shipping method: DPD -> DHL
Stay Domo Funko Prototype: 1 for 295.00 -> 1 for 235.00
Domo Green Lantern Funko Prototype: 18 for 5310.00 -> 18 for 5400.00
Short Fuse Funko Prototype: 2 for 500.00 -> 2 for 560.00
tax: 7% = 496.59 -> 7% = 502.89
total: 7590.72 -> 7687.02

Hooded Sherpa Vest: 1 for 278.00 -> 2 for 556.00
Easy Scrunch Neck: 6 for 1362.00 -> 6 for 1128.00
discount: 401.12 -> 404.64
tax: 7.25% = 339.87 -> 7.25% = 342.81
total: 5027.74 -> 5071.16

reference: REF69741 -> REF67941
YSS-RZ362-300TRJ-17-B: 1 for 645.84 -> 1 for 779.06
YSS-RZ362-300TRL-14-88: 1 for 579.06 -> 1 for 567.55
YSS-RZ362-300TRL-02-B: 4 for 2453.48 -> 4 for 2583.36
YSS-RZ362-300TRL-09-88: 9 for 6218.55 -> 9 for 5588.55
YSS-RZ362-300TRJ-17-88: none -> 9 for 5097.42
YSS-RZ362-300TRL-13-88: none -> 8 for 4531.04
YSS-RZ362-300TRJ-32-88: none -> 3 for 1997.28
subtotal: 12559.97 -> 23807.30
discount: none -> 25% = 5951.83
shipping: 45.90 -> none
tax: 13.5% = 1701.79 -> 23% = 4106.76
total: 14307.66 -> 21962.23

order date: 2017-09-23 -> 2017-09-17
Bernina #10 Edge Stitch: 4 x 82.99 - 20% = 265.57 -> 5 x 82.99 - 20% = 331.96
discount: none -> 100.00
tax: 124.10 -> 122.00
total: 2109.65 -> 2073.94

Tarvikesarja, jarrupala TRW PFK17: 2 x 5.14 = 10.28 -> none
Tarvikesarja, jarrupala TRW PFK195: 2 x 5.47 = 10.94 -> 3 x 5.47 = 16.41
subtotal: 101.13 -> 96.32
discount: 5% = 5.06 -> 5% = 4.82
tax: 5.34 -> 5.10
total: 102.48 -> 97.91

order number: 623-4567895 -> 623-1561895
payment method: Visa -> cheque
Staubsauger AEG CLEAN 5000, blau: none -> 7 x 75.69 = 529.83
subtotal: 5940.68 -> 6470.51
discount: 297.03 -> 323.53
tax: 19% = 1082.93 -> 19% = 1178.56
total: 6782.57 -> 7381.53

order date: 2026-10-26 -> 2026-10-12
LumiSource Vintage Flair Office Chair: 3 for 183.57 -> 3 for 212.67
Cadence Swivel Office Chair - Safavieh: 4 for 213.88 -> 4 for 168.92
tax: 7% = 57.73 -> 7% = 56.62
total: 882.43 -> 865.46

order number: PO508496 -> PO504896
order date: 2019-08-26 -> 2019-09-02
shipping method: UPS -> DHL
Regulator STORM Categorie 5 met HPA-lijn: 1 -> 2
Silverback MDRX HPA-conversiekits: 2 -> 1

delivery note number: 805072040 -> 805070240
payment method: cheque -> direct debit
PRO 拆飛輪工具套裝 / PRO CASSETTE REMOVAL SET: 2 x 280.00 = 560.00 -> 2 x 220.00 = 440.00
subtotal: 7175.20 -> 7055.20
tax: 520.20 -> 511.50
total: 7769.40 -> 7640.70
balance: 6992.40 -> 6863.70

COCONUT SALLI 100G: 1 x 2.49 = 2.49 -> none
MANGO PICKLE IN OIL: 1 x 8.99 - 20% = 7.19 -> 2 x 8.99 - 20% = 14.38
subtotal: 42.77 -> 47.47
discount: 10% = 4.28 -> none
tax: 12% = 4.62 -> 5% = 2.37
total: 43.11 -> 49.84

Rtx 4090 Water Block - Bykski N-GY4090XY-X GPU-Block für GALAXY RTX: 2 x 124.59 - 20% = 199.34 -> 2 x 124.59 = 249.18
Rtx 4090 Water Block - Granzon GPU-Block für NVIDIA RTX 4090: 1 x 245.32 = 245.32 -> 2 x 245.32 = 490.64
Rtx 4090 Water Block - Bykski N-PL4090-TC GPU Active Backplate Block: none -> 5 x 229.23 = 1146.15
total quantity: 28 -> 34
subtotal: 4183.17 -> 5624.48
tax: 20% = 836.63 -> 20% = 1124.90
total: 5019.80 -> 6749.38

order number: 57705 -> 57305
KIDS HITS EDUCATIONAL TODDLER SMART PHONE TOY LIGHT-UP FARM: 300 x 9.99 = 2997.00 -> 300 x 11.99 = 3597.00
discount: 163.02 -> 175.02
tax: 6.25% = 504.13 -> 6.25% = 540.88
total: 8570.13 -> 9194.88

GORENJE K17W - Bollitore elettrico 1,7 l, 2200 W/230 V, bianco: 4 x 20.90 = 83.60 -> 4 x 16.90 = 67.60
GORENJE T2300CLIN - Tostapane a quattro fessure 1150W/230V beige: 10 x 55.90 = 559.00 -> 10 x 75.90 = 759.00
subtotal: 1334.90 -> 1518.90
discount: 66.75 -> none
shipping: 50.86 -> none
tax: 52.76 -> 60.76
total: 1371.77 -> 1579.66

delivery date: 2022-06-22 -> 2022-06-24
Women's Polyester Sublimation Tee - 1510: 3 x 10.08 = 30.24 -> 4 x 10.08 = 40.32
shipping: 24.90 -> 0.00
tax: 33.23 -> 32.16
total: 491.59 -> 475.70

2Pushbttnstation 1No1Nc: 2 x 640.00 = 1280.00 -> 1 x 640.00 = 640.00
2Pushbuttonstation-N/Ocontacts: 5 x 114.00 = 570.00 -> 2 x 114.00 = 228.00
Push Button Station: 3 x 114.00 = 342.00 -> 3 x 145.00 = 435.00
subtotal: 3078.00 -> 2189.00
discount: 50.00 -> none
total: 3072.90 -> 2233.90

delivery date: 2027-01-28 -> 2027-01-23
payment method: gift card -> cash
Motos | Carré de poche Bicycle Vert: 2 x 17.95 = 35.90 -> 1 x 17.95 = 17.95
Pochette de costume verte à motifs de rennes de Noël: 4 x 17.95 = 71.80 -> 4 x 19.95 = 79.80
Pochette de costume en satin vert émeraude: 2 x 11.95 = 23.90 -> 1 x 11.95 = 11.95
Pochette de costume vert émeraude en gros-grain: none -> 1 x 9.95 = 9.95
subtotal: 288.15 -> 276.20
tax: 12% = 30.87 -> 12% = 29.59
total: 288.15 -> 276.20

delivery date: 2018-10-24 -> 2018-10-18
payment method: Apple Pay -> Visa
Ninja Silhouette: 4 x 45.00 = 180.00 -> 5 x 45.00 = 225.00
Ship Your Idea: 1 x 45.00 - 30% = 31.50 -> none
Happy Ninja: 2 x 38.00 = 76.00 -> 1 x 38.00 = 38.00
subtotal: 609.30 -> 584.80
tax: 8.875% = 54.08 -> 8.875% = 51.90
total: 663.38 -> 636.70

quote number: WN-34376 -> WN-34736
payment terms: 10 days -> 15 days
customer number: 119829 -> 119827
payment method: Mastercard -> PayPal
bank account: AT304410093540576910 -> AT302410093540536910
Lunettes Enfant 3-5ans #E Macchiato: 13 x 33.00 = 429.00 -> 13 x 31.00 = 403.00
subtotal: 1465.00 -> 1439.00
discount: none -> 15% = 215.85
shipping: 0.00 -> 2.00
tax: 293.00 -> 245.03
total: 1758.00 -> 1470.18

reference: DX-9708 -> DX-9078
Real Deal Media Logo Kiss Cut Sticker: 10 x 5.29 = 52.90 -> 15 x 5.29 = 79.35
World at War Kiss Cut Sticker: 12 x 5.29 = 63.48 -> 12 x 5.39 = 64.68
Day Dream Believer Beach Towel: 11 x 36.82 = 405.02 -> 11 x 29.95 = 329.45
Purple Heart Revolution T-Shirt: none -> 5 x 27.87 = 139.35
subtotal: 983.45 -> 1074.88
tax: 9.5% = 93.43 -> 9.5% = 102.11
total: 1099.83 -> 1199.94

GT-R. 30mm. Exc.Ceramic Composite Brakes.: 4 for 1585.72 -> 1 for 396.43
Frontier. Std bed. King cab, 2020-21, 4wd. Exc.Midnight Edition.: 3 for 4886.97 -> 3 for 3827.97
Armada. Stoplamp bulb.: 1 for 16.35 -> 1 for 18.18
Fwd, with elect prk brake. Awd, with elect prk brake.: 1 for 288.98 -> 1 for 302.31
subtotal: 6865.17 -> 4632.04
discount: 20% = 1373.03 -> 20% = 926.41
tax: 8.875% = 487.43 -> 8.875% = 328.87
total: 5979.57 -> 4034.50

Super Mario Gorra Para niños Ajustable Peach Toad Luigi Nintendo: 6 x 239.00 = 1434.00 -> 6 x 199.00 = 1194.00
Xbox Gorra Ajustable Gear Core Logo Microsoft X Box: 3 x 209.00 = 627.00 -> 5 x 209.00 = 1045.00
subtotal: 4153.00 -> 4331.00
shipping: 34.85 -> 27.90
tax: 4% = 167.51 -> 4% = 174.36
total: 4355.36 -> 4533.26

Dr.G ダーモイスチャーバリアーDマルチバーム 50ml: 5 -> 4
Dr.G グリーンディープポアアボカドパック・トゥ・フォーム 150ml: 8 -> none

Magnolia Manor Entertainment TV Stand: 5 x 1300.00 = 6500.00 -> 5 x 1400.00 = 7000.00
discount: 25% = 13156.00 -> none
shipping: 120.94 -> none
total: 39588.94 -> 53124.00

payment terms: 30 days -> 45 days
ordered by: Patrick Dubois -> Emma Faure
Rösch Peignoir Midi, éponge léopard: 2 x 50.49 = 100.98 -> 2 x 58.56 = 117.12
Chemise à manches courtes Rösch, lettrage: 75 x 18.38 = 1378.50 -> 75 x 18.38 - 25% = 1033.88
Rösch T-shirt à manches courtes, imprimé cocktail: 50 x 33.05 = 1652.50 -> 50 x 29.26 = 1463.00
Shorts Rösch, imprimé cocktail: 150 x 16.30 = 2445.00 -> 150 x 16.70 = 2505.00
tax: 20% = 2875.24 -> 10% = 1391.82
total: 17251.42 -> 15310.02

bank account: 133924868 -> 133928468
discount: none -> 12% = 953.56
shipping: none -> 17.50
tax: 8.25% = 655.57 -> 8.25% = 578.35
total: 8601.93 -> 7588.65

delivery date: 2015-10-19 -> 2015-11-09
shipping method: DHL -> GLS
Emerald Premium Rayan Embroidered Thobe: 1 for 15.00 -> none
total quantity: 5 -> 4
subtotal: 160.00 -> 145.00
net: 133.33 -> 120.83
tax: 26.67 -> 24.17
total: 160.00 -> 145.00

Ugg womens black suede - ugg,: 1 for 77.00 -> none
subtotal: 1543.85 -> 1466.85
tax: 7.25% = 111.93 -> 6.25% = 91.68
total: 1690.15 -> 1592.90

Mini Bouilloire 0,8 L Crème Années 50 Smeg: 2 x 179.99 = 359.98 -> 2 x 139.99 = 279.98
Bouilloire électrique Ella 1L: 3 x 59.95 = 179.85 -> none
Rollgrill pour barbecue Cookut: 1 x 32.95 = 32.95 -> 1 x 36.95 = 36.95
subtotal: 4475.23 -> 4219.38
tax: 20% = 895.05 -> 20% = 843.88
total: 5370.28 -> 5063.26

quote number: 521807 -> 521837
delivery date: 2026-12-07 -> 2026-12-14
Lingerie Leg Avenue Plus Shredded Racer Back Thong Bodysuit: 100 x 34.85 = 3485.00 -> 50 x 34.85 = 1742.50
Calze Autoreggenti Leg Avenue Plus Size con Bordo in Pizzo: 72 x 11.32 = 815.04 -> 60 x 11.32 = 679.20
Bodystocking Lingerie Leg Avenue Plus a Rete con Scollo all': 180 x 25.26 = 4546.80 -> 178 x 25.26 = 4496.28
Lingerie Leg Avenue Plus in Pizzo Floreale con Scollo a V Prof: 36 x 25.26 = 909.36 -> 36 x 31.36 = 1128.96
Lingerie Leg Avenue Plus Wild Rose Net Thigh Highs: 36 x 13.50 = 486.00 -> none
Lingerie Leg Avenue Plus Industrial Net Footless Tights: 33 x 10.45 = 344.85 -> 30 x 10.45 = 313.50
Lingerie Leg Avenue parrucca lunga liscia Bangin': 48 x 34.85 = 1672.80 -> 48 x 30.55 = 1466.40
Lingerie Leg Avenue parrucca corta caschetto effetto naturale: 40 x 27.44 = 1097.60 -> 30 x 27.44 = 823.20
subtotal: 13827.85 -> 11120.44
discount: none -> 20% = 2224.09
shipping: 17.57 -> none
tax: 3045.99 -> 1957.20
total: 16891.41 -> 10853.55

### ASSIGNMENT
Write out the listing's lines exactly, from its first line through the line that contains "YSS-RZ362-300TRL-02-B: 4 for", and stop there.

### EXERCISE OUTPUT
shipping method: DPD -> DHL
Stay Domo Funko Prototype: 1 for 295.00 -> 1 for 235.00
Domo Green Lantern Funko Prototype: 18 for 5310.00 -> 18 for 5400.00
Short Fuse Funko Prototype: 2 for 500.00 -> 2 for 560.00
tax: 7% = 496.59 -> 7% = 502.89
total: 7590.72 -> 7687.02

Hooded Sherpa Vest: 1 for 278.00 -> 2 for 556.00
Easy Scrunch Neck: 6 for 1362.00 -> 6 for 1128.00
discount: 401.12 -> 404.64
tax: 7.25% = 339.87 -> 7.25% = 342.81
total: 5027.74 -> 5071.16

reference: REF69741 -> REF67941
YSS-RZ362-300TRJ-17-B: 1 for 645.84 -> 1 for 779.06
YSS-RZ362-300TRL-14-88: 1 for 579.06 -> 1 for 567.55
YSS-RZ362-300TRL-02-B: 4 for 2453.48 -> 4 for 2583.36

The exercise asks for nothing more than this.